> Exercise directions: From the listing below, give again exactly the lines from the line with "sentir o grande" to the line with "text: California ->", ends included, without any pictures.

> Available data:
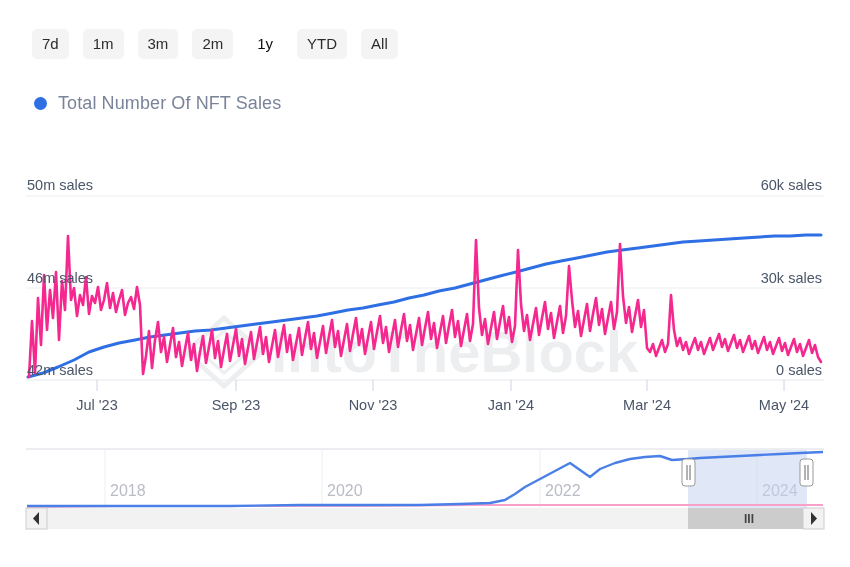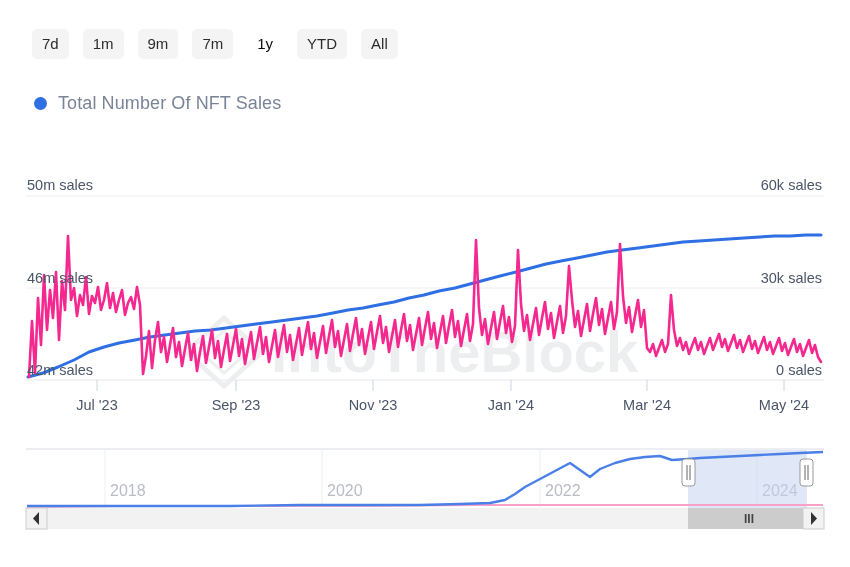"9m" button.range-btn { text: 9m -> 3m }
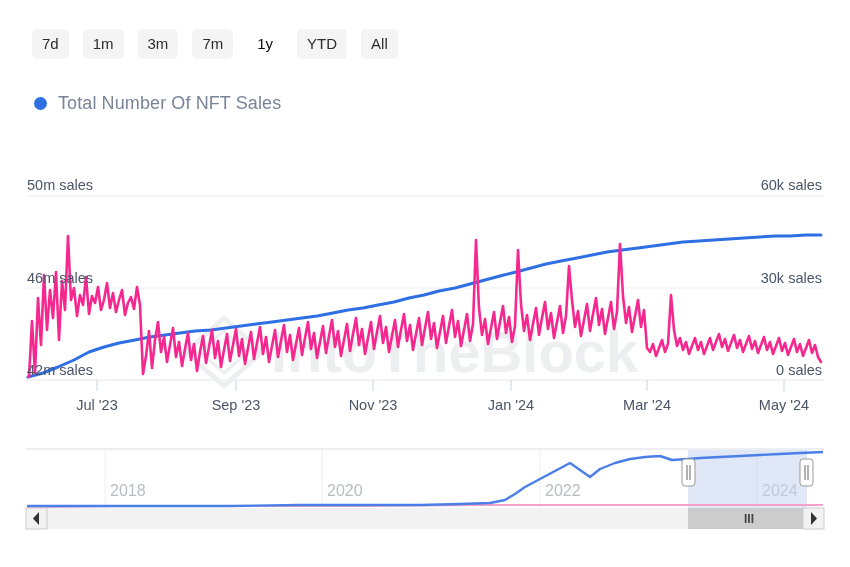"7m" button.range-btn { text: 7m -> 2m }
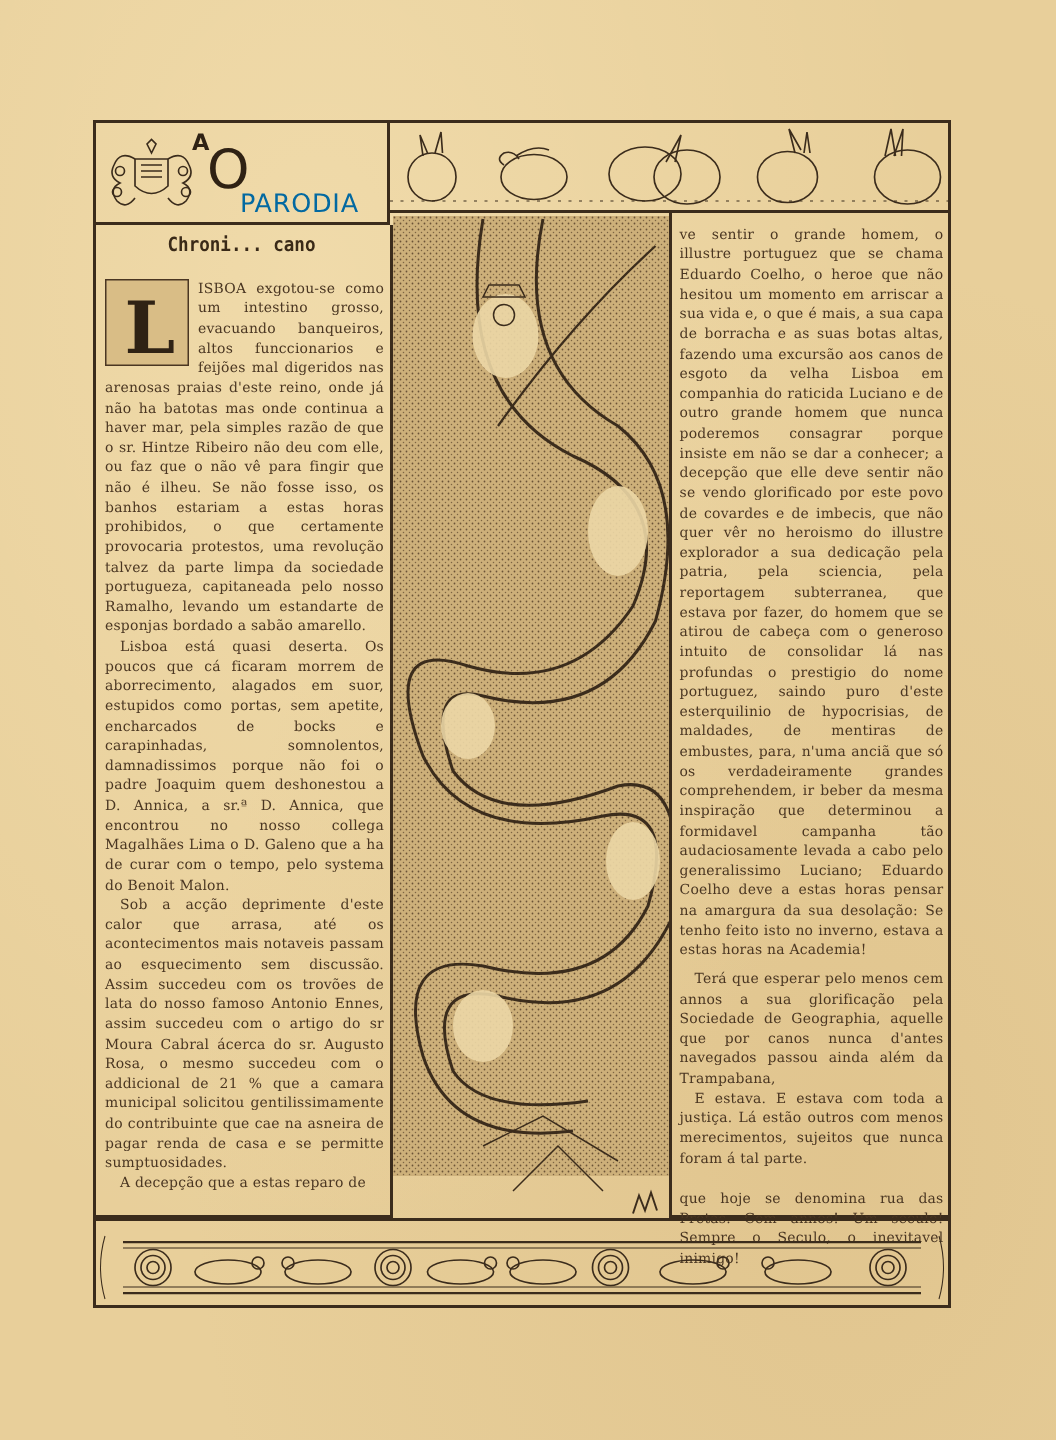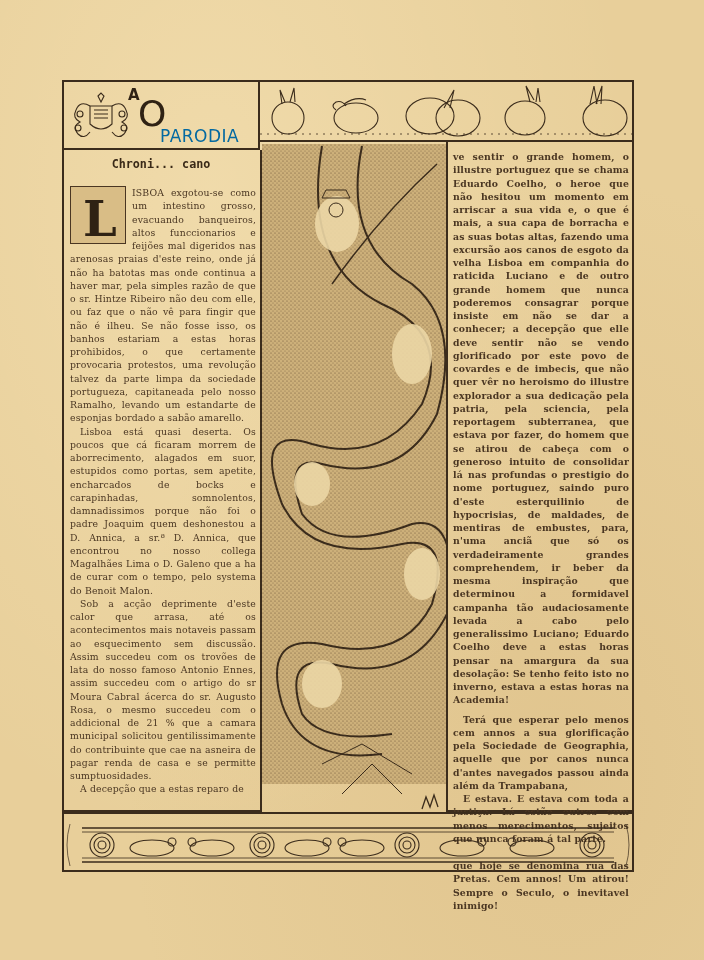"ve sentir o grande homem," .right-text { font-weight: bold -> none }
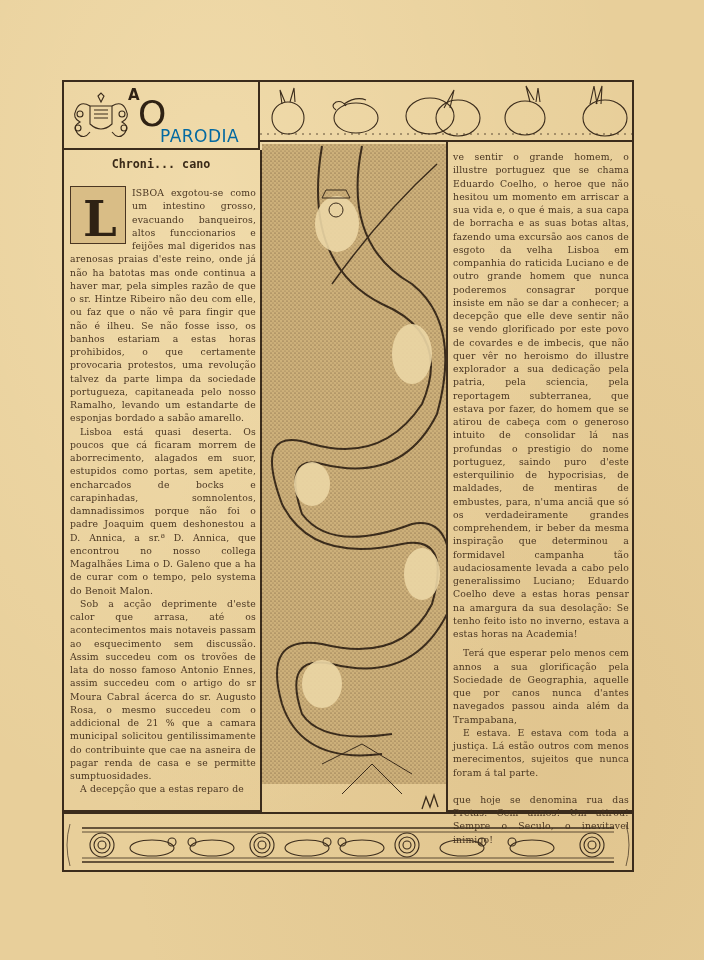"que hoje se denomina rua" p { text: atirou -> seculo }
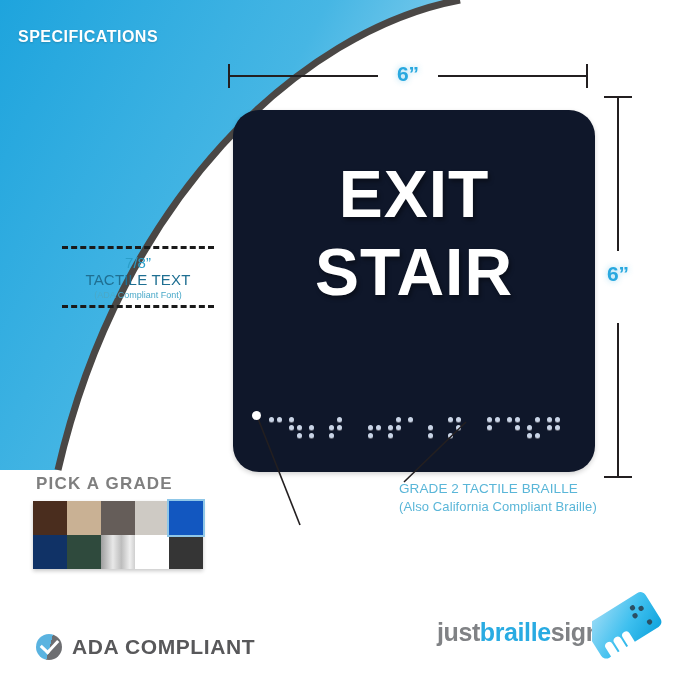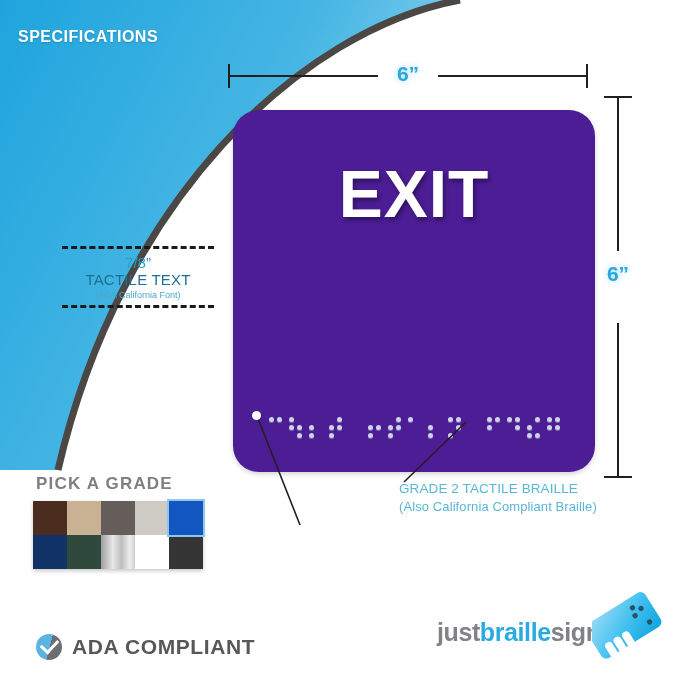"EXIT" .sign { background: #4c1d95 -> #0f172a }
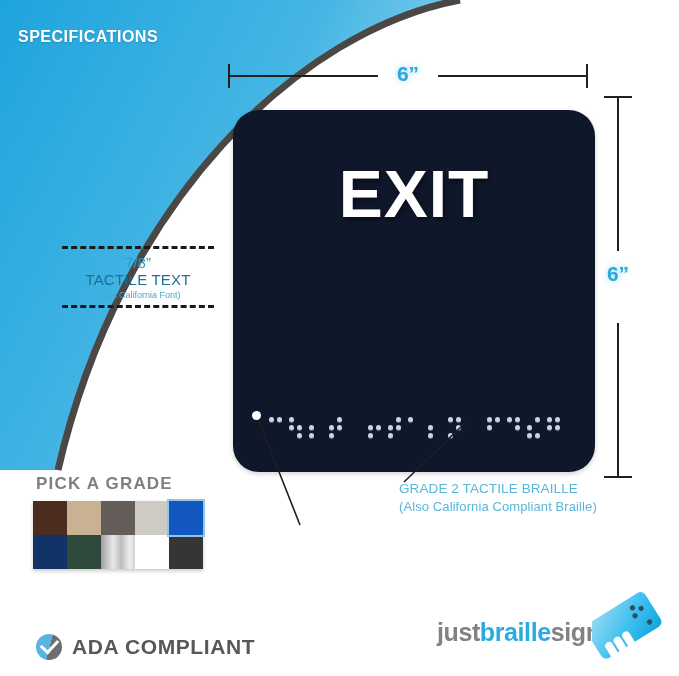"(ADA California Font)" div.tn-3 { text: California -> Compliant }
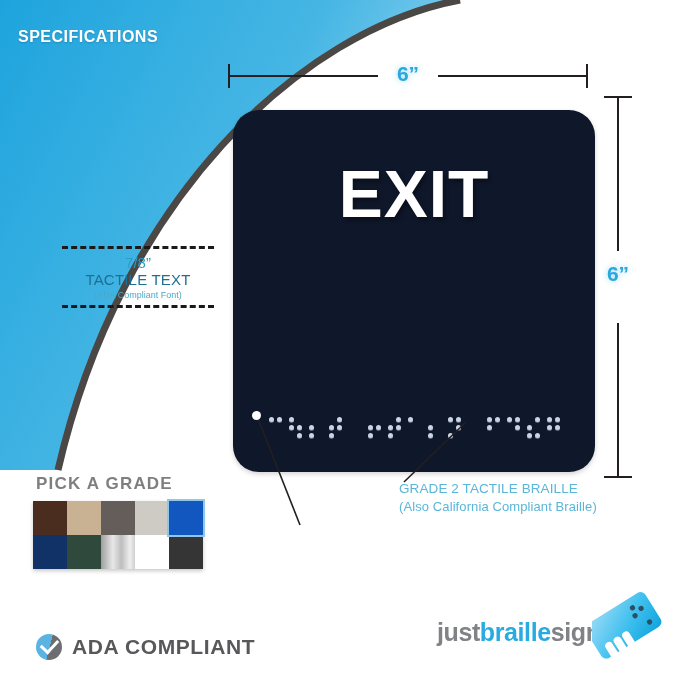"STAIR" div { html: none -> <div>STAIR</div> }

> Expected answer:
"ve sentir o grande homem," .right-text { font-weight: bold -> none }
"que hoje se denomina rua" p { text: atirou -> seculo }
"EXIT" .sign { background: #4c1d95 -> #0f172a }
"(ADA California Font)" div.tn-3 { text: California -> Compliant }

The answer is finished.